▶ **ACTIVITY**: Check the records below for the word "into" and state how many lines contain it, replying with the number only.

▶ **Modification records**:
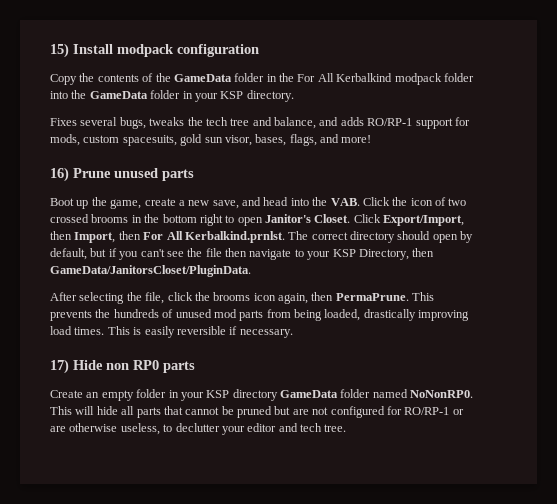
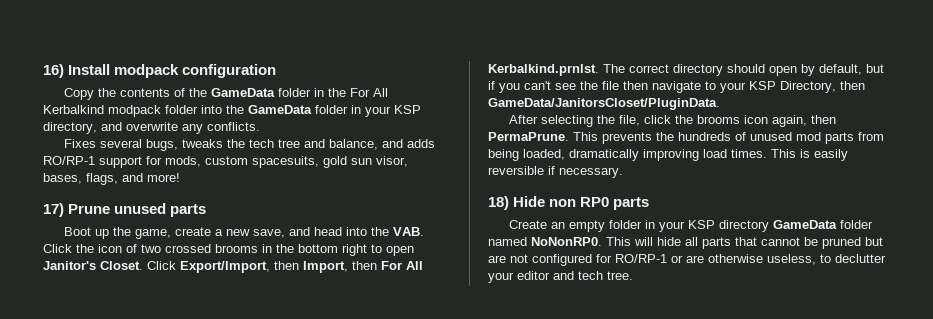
- 15) Install modpack configuration
+ 16) Install modpack configuration
- Copy the contents of the GameData folder in the For All Kerbalkind modpack folder into the GameData folder in your KSP directory.
+ Copy the contents of the GameData folder in the For All Kerbalkind modpack folder into the GameData folder in your KSP directory, and overwrite any conflicts.
- 16) Prune unused parts
+ 17) Prune unused parts
- This prevents the hundreds of unused mod parts from being loaded, drastically improving load times.
+ This prevents the hundreds of unused mod parts from being loaded, dramatically improving load times.
- 17) Hide non RP0 parts
+ 18) Hide non RP0 parts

▶ **ANSWER TO THIS PROBLEM**: 2